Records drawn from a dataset
━━━━

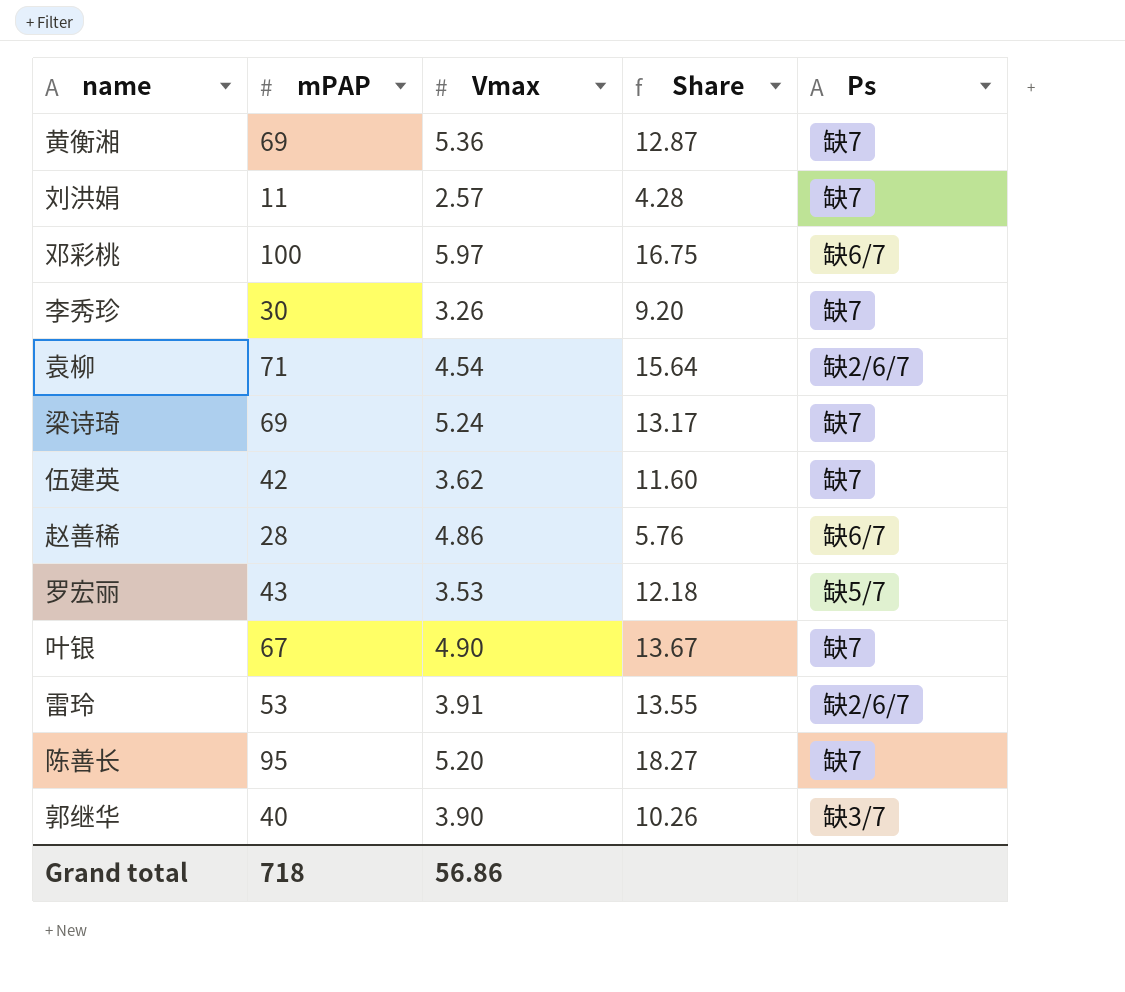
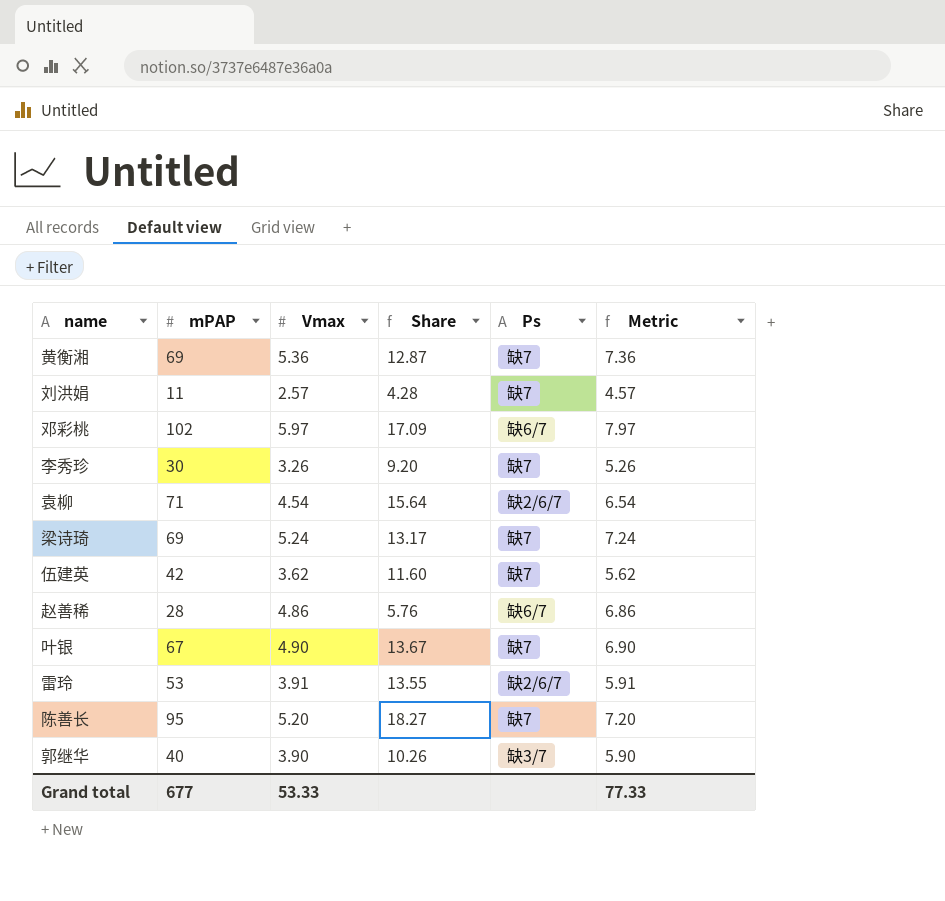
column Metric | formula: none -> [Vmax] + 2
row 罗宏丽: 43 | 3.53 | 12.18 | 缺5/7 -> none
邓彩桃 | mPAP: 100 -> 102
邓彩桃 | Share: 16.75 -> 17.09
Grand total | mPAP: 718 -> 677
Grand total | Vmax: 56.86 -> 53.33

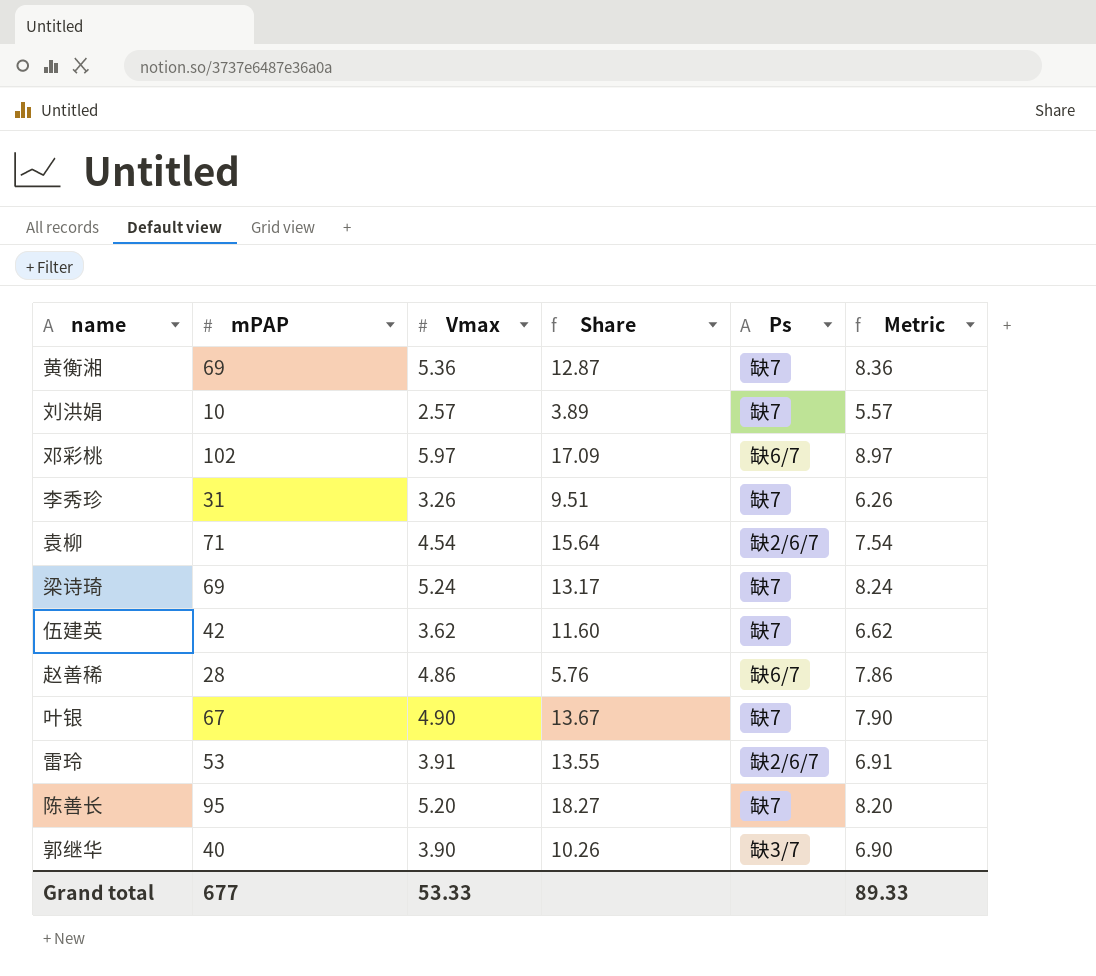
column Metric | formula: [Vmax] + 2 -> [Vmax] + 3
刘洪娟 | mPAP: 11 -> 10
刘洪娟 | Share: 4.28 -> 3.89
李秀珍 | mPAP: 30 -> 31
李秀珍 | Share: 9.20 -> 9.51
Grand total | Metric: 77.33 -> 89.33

━━━━

Aim of the exercise.
Using the entries above, extract exactly the lines from the one that contains "邓彩桃 | mPAP: 100 -> 102" through the one that contains "李秀珍 | mPAP: 30 -> 31". Do not carry over any pictures.

Task response.
邓彩桃 | mPAP: 100 -> 102
邓彩桃 | Share: 16.75 -> 17.09
Grand total | mPAP: 718 -> 677
Grand total | Vmax: 56.86 -> 53.33

column Metric | formula: [Vmax] + 2 -> [Vmax] + 3
刘洪娟 | mPAP: 11 -> 10
刘洪娟 | Share: 4.28 -> 3.89
李秀珍 | mPAP: 30 -> 31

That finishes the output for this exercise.